Modules¶
General organization¶
The core of the Esmraldi library is contained in the esmraldi directory.
The examples directory contains various scripts to process MSI data.
The gui directory is everything GUI related (views and controllers).
General script usage¶
Several examples are available for each step of the fusion workflow.
They are located in the examples directory in the Esmraldi repository. These examples include code embedded in the Quickstart tutorial and Advanced example, and make it easier to reuse the code.
The general command is the following:
python -m examples.<module_name> [--options] [--help]

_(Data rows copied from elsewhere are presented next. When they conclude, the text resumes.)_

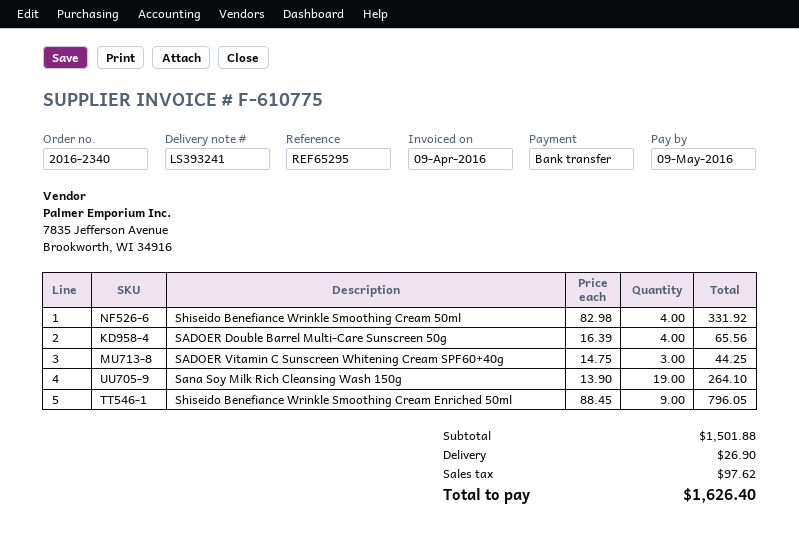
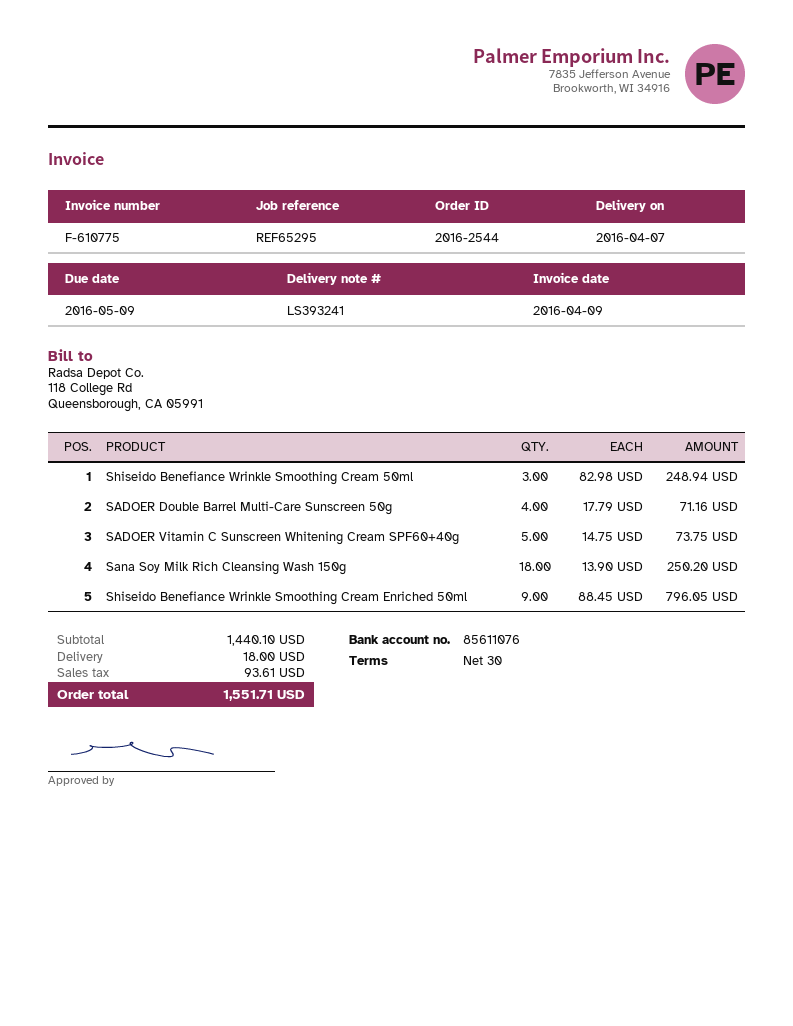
order number: 2016-2340 -> 2016-2544
Shiseido Benefiance Wrinkle Smoothing Cream 50ml: 4 x 82.98 = 331.92 -> 3 x 82.98 = 248.94
SADOER Double Barrel Multi-Care Sunscreen 50g: 4 x 16.39 = 65.56 -> 4 x 17.79 = 71.16
SADOER Vitamin C Sunscreen Whitening Cream SPF60+40g: 3 x 14.75 = 44.25 -> 5 x 14.75 = 73.75
Sana Soy Milk Rich Cleansing Wash 150g: 19 x 13.90 = 264.10 -> 18 x 13.90 = 250.20
subtotal: 1501.88 -> 1440.10
shipping: 26.90 -> 18.00
tax: 97.62 -> 93.61
total: 1626.40 -> 1551.71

We strongly advise to refer to the output given by the help argument before using these examples; it describes the example file and its parameters.
The scripts generally expect arguments, usually the input image, as well as other parameters depending on the script. The --help argument lists the arguments and provides a short description of them.
The path to the images and output must be given as a path (e.g. D:\Data\image.imzML for Windows or /home/user/Data/image.imzML for Linux).
Arguments have a full version with two dashes (e.g. --input and generally a shorter version with a single dash (e.g. -i).
Common errors¶
No module named xxx
Make sure the path to the module is correct. Modules should be called by prefixing their name with “examples”.
FileNotFoundError: [Errno 2]
The path does not exist. Make sure your path to the input is correctly formatted. Make sure the directory exists (create a new directory first).
TypeError: expected str, bytes or os.PathLike object, not NoneType
Two options: a mandatory argument was omitted, or you did not provide the correct type for the argument (float or integer numbers, character strings…). Check the help for more information.
Module organization¶
Here’s a short description of the most useful scripts, along with examples how to call them:
Segmentation¶
segmentation.py: applies Alexandrov et al.’s spatial chaos to remove noise in images. Segmentation of the tissue is then done by region growing.:python -m examples.segmentation -i /home/Data/myimage.tif --normalization 746.711 -f 1.003 -q 70 75 80 85 90 95 -o /home/Data/spatial_chaos.tif
find_structured_images.py: find spatially coherent images by applying distance-based methods. Filters out dispersed ion images as well as off-sample images. Uses quantile thresholding, similarly to the spatial chaos method. It selects ion images matching the iinput criteria with the best thresholds (_binary.tif):python -m examples.find_structured_images -i /home/Data/myimage.tif --normalization 746.711 -f 0.5 --offsample_threshold 0.1 -q 30 50 60 70 80 90 95 -o /home/Data/structured.tif
Regitration¶
registration.py: use intensity similarity based methods for linear registration. Transforms the image using distance transformations.:python -m examples.registration -f /home/Data/fixed.tif --moving /home/Data/moving.tif -r /home/Data/moving.tif --relaxation_factor 0.5 --learning_rate 1.5 -s --min_step 0.00001 -o /home/Data/registered.tif --resize
For non-linear registration, use the following repository (C++): https://github.com/fgrelard/RegistrationUDT.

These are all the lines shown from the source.